◆ Work to be completed
Below are the records; copy each line in which "discount" occurs.
BEGIN Data records
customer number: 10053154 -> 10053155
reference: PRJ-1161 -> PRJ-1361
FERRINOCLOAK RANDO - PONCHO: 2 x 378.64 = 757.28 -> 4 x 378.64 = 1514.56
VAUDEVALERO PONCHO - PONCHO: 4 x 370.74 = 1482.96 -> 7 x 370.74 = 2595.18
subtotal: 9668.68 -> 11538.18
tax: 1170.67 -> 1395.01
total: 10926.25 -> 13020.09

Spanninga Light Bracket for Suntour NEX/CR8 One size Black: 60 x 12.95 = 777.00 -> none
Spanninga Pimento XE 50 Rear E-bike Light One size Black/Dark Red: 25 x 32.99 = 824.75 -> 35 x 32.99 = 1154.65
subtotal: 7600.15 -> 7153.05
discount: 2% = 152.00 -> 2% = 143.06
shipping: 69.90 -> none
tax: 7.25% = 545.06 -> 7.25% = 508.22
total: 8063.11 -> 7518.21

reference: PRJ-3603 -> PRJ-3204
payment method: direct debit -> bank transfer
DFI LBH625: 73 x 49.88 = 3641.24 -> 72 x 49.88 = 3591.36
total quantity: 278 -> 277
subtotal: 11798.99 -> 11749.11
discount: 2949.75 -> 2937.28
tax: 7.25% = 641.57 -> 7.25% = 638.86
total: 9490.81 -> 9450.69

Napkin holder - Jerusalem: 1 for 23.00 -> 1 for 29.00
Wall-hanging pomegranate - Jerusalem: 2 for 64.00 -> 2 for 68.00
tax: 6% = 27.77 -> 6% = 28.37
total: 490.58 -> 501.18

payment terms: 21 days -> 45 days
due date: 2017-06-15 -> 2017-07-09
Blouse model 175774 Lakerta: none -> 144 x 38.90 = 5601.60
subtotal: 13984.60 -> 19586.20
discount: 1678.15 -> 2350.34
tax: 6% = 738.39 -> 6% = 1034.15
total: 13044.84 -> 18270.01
END Data records
◆ Exercise output
discount: 2% = 152.00 -> 2% = 143.06
discount: 2949.75 -> 2937.28
discount: 1678.15 -> 2350.34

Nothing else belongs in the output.